Data excerpts

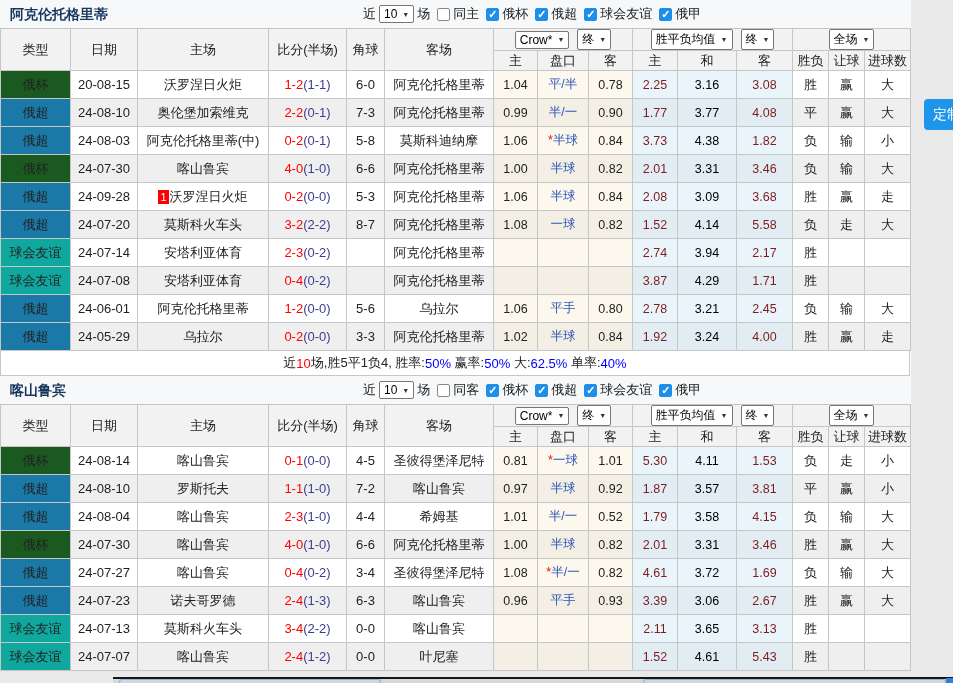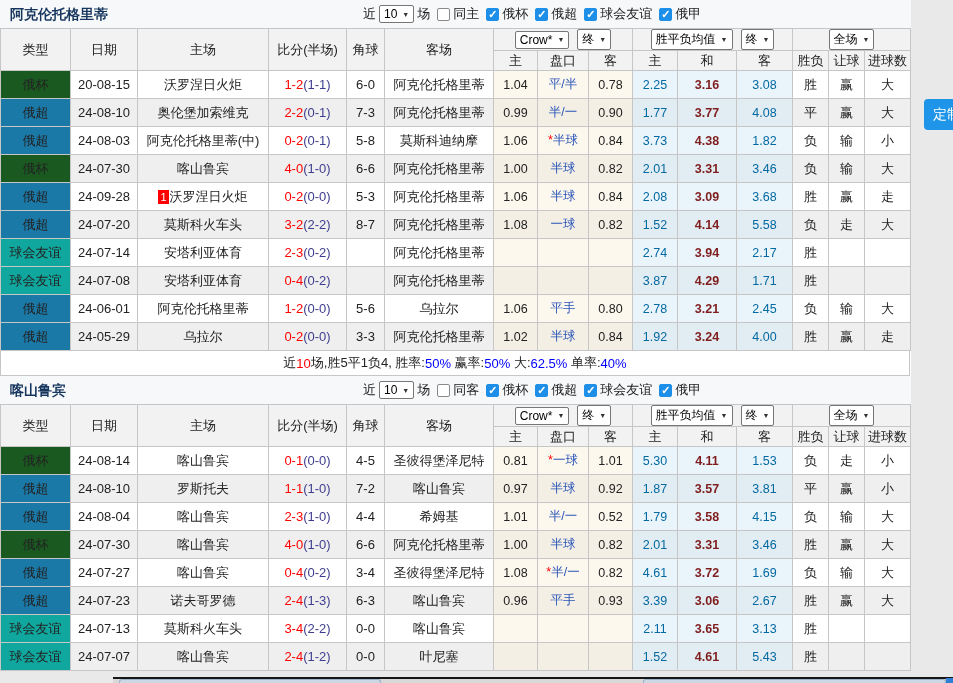--- a/index.html
+++ b/index.html
@@ -37,23 +37,23 @@
   .grid tbody tr.alt td{background:#efefef;}
   .t-type{color:#fff;font-size:12.5px;}
   .t-date{color:#333;font-size:12.5px;}
   .g{color:#009900;}
   .ft{color:#ff0000;} .ht{color:#3d3d8f;}
   .t-corner{color:#2f4455;font-size:12.5px;margin-top:28px;}
   .grid tbody td.oc{background:#fcf8ee;color:#222;font-size:12.5px;}
   .grid tbody tr.alt td.oc{background:#f3efe5;}
   .grid tbody td.hcap{color:#2b55b8;}
   .star{color:#f00;}
-  .grid tbody td.oa{background:#e9f4fb;color:#0369a1;font-size:12.5px;}
+  .grid tbody td.oa{background:#e9f4fb;color:#7f1d1d;font-size:12.5px;}
   .grid tbody tr.alt td.oa{background:#e1ecf3;}
-  .grid tbody td.ad{color:#7f1d1d;font-weight:bold;}
+  .grid tbody td.ad{color:#000000;}
   .col-r{color:#e00000;} .col-g{color:#009900;} .col-b{color:#0000ee;}
   .badge{display:inline-block;background:#f00;color:#fff;font-size:11px;line-height:14px;padding:0 2px;margin-right:1px;}
   
   .summary{height:25px;background:#fff;border:1px solid #c6c6c6;border-top:none;width:910px;box-sizing:border-box;
            display:flex;align-items:center;justify-content:center;font-size:13px;white-space:pre;}
   .sum-k{color:#222;} .sum-r{color:#f00;} .sum-b{color:#0000ff;}
   
   .customize-btn{position:absolute;left:924px;top:99px;width:46px;height:31px;background:#1e95e8;color:#fff;
                  font-size:14px;border-radius:4px;display:flex;align-items:center;justify-content:center;cursor:pointer;}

### What the task asks
Drop the images and quote the entries word for word.

### Reply
--- a/index.html
+++ b/index.html
@@ -37,23 +37,23 @@
   .grid tbody tr.alt td{background:#efefef;}
   .t-type{color:#fff;font-size:12.5px;}
   .t-date{color:#333;font-size:12.5px;}
   .g{color:#009900;}
   .ft{color:#ff0000;} .ht{color:#3d3d8f;}
   .t-corner{color:#2f4455;font-size:12.5px;margin-top:28px;}
   .grid tbody td.oc{background:#fcf8ee;color:#222;font-size:12.5px;}
   .grid tbody tr.alt td.oc{background:#f3efe5;}
   .grid tbody td.hcap{color:#2b55b8;}
   .star{color:#f00;}
-  .grid tbody td.oa{background:#e9f4fb;color:#0369a1;font-size:12.5px;}
+  .grid tbody td.oa{background:#e9f4fb;color:#7f1d1d;font-size:12.5px;}
   .grid tbody tr.alt td.oa{background:#e1ecf3;}
-  .grid tbody td.ad{color:#7f1d1d;font-weight:bold;}
+  .grid tbody td.ad{color:#000000;}
   .col-r{color:#e00000;} .col-g{color:#009900;} .col-b{color:#0000ee;}
   .badge{display:inline-block;background:#f00;color:#fff;font-size:11px;line-height:14px;padding:0 2px;margin-right:1px;}
   
   .summary{height:25px;background:#fff;border:1px solid #c6c6c6;border-top:none;width:910px;box-sizing:border-box;
            display:flex;align-items:center;justify-content:center;font-size:13px;white-space:pre;}
   .sum-k{color:#222;} .sum-r{color:#f00;} .sum-b{color:#0000ff;}
   
   .customize-btn{position:absolute;left:924px;top:99px;width:46px;height:31px;background:#1e95e8;color:#fff;
                  font-size:14px;border-radius:4px;display:flex;align-items:center;justify-content:center;cursor:pointer;}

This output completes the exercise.